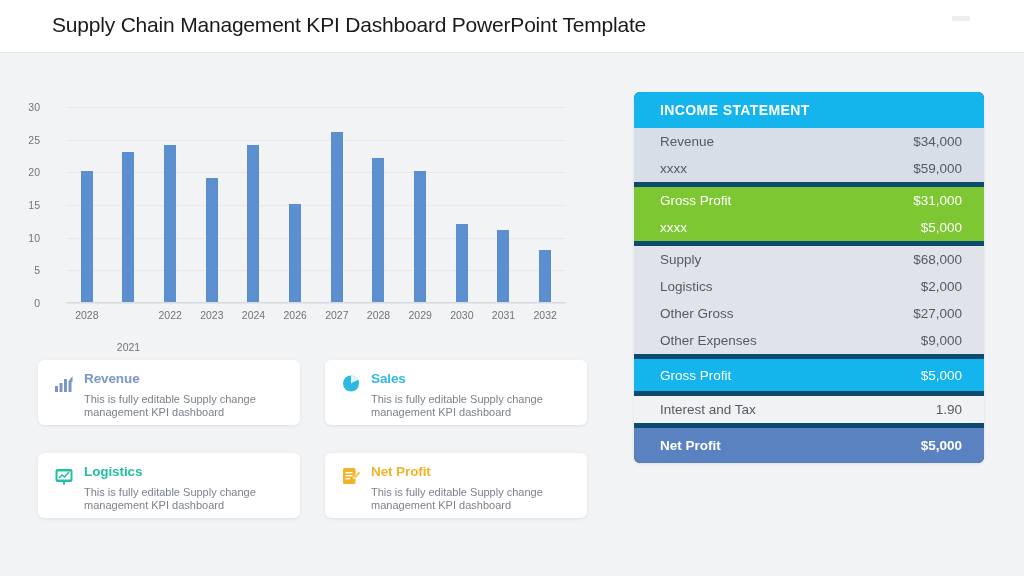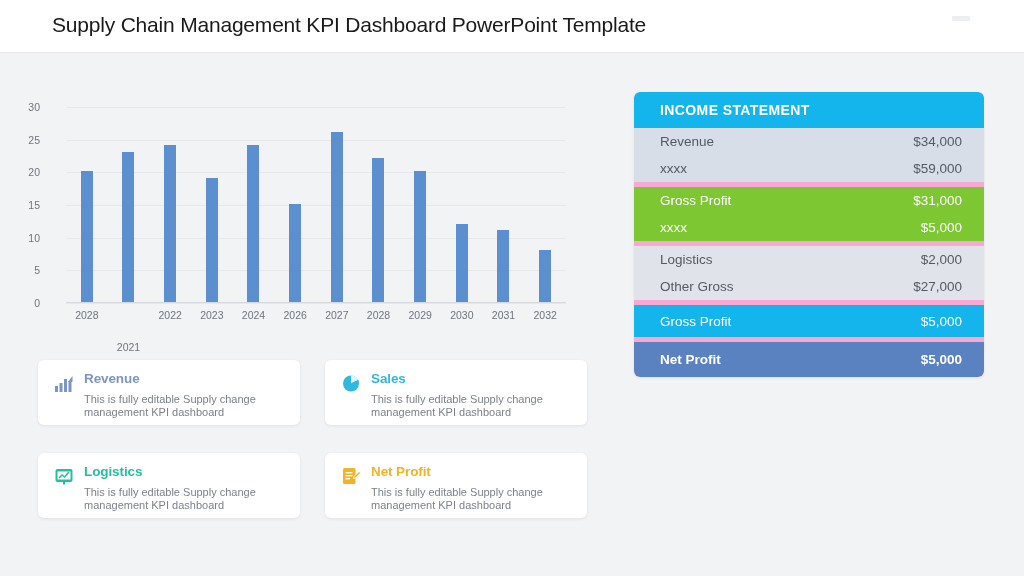--- a/index.html
+++ b/index.html
@@ -99,21 +99,21 @@
     line-height: 12.5px;
   }
 
   
   #income-panel {
     position: absolute; left: 634px; top: 92px;
     width: 350px;
     border-radius: 6px;
     overflow: hidden;
     box-shadow: 0 1px 3px rgba(60,70,90,0.10);
-    background: #f9a8d4;
+    background: #0c4a6e;
   }
   #income-header {
     height: 36px;
     background: #14b4ec;
     border-radius: 6px 6px 0 0;
     display: flex; align-items: center;
     padding-left: 26px;
   }
   #income-header-text {
     color: #ffffff;
@@ -285,34 +285,48 @@
             <span class="label">Gross Profit</span>
             <span class="value">$31,000</span>
           </div>
           <div class="row">
             <span class="label">xxxx</span>
             <span class="value">$5,000</span>
           </div>
         </div>
         <div class="block blk-b">
           <div class="row">
+            <span class="label txt-dark">Supply</span>
+            <span class="value txt-dark">$68,000</span>
+          </div>
+          <div class="row">
             <span class="label txt-dark">Logistics</span>
             <span class="value txt-dark">$2,000</span>
           </div>
           <div class="row">
             <span class="label txt-dark">Other Gross</span>
             <span class="value txt-dark">$27,000</span>
           </div>
+          <div class="row">
+            <span class="label txt-dark">Other Expenses</span>
+            <span class="value txt-dark">$9,000</span>
+          </div>
         </div>
         <div class="block blk-cyan">
           <div class="row">
             <span class="label">Gross Profit</span>
             <span class="value">$5,000</span>
           </div>
         </div>
+        <div class="block blk-c">
+          <div class="row">
+            <span class="label txt-dark">Interest and Tax</span>
+            <span class="value txt-dark">1.90</span>
+          </div>
+        </div>
         <div class="block blk-navy">
           <div class="row">
             <span class="label">Net Profit</span>
             <span class="value">$5,000</span>
           </div>
         </div>
       </div>
   </div>
 
 </div>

_ _ _

WHAT THE TASK REQUIRES ->
From the entries above, extract each line containing "value".

RESPONSE AREA ->
             <span class="value">$31,000</span>
             <span class="value">$5,000</span>
+            <span class="value txt-dark">$68,000</span>
             <span class="value txt-dark">$2,000</span>
             <span class="value txt-dark">$27,000</span>
+            <span class="value txt-dark">$9,000</span>
             <span class="value">$5,000</span>
+            <span class="value txt-dark">1.90</span>
             <span class="value">$5,000</span>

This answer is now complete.